In full and without alteration, print the records below, minus any images.

* [Provided information]
--- START ---

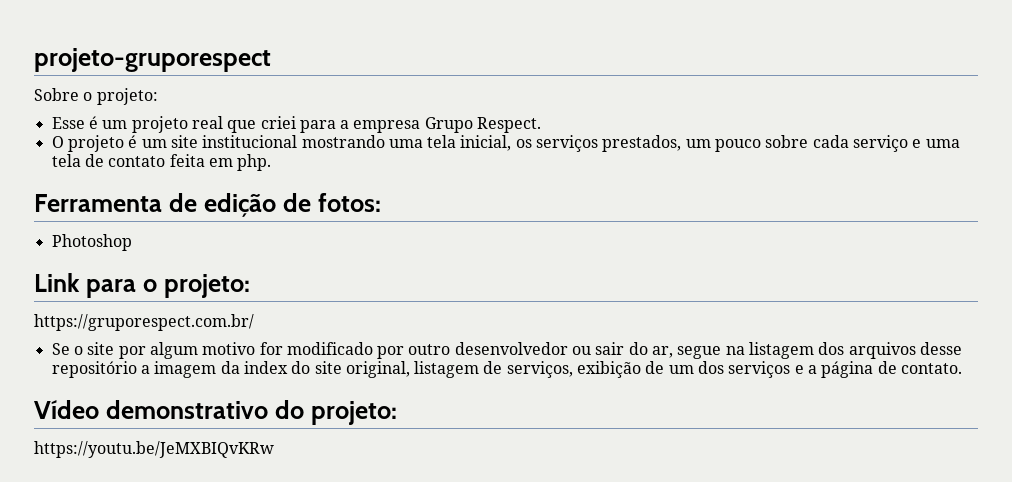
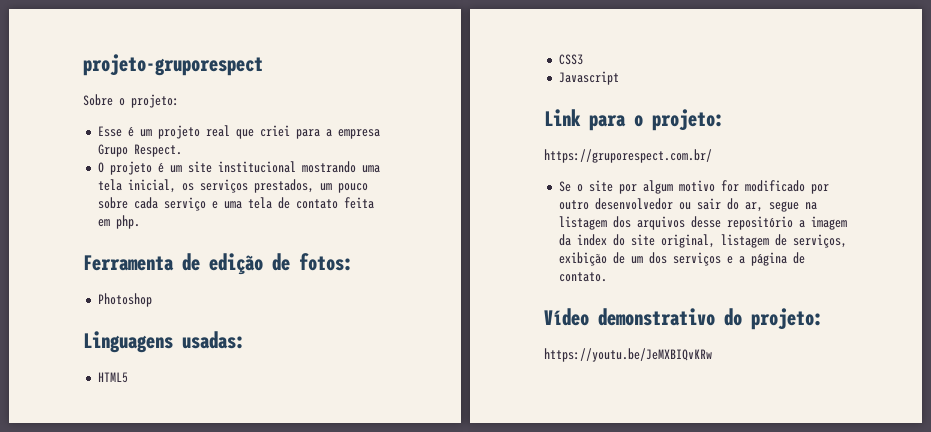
+ Linguagens usadas:
+ HTML5
+ CSS3
+ Javascript

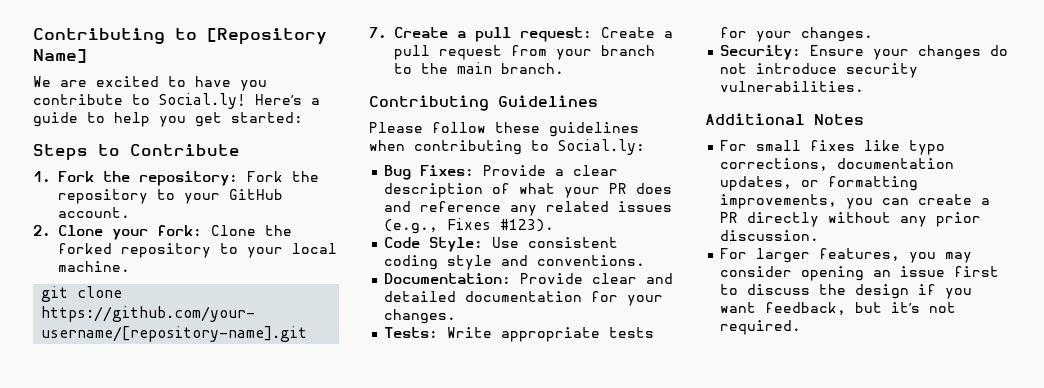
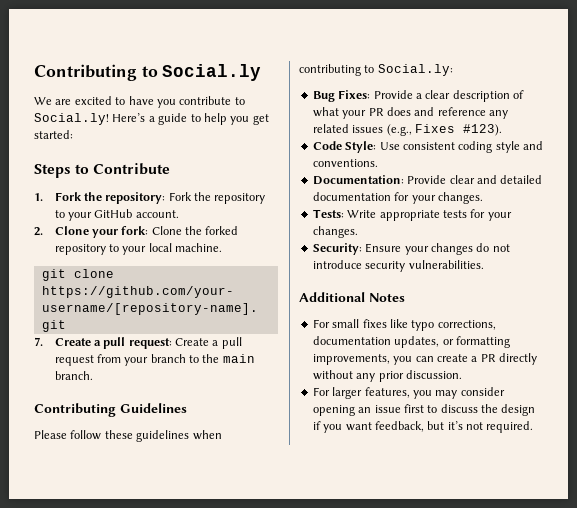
- Contributing to [Repository Name]
+ Contributing to Social.ly

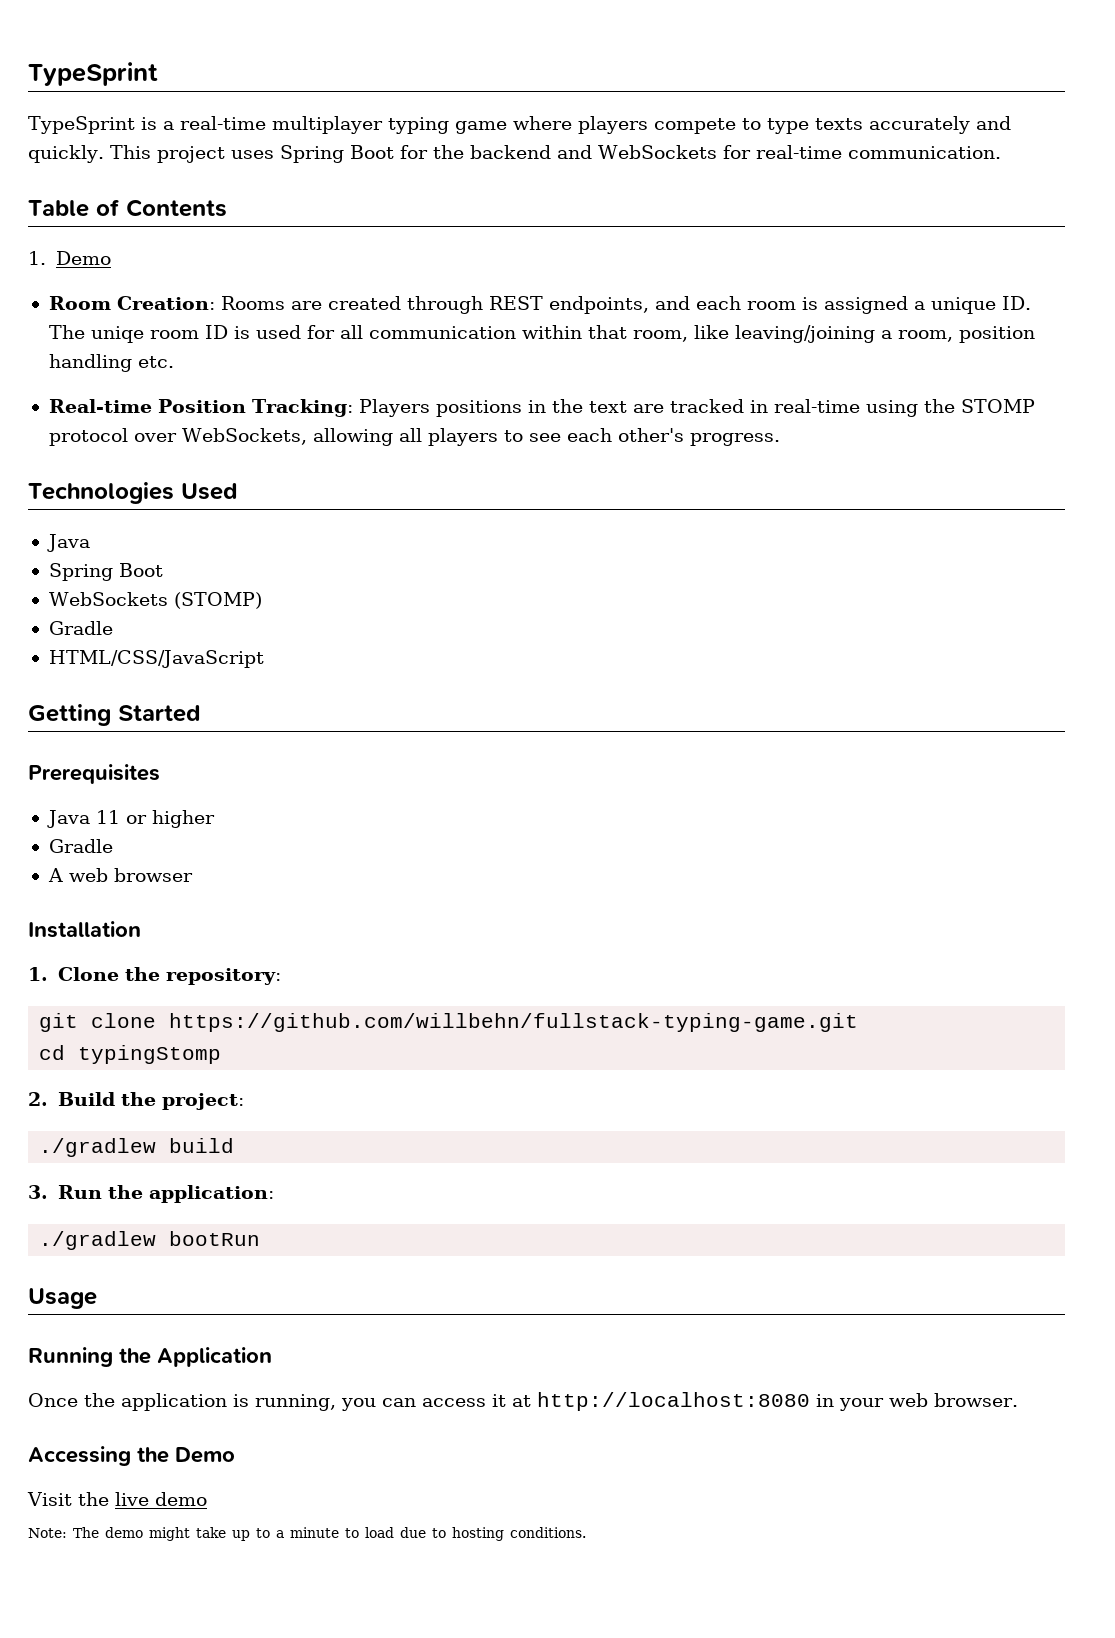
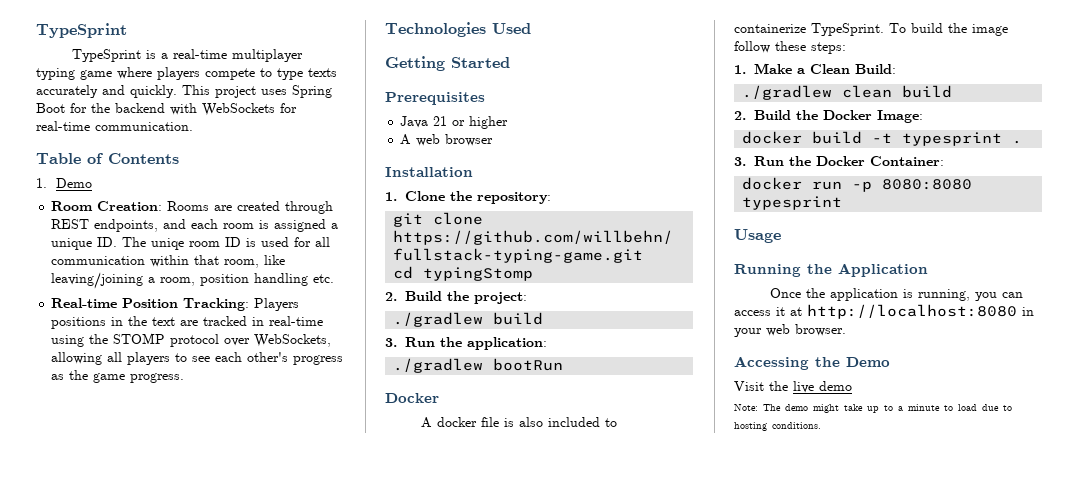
- This project uses Spring Boot for the backend and WebSockets for real-time communication.
+ This project uses Spring Boot for the backend with WebSockets for real-time communication.
- Real-time Position Tracking: Players positions in the text are tracked in real-time using the STOMP protocol over WebSockets, allowing all players to see each other's progress.
+ Real-time Position Tracking: Players positions in the text are tracked in real-time using the STOMP protocol over WebSockets, allowing all players to see each other's progress as the game progress.
  Technologies Used
- Java
- Spring Boot
- WebSockets (STOMP)
- Gradle
- HTML/CSS/JavaScript
- Java 11 or higher
- Gradle
+ Java 21 or higher
  ./gradlew bootRun
+ Docker
+ A docker file is also included to containerize TypeSprint. To build the image follow these steps:
+ 1. Make a Clean Build:
+ ./gradlew clean build
+ 2. Build the Docker Image:
+ docker build -t typesprint .
+ 3. Run the Docker Container:
+ docker run -p 8080:8080 typesprint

--- END ---

* [Output for this exercise]
+ Linguagens usadas:
+ HTML5
+ CSS3
+ Javascript

- Contributing to [Repository Name]
+ Contributing to Social.ly

- This project uses Spring Boot for the backend and WebSockets for real-time communication.
+ This project uses Spring Boot for the backend with WebSockets for real-time communication.
- Real-time Position Tracking: Players positions in the text are tracked in real-time using the STOMP protocol over WebSockets, allowing all players to see each other's progress.
+ Real-time Position Tracking: Players positions in the text are tracked in real-time using the STOMP protocol over WebSockets, allowing all players to see each other's progress as the game progress.
  Technologies Used
- Java
- Spring Boot
- WebSockets (STOMP)
- Gradle
- HTML/CSS/JavaScript
- Java 11 or higher
- Gradle
+ Java 21 or higher
  ./gradlew bootRun
+ Docker
+ A docker file is also included to containerize TypeSprint. To build the image follow these steps:
+ 1. Make a Clean Build:
+ ./gradlew clean build
+ 2. Build the Docker Image:
+ docker build -t typesprint .
+ 3. Run the Docker Container:
+ docker run -p 8080:8080 typesprint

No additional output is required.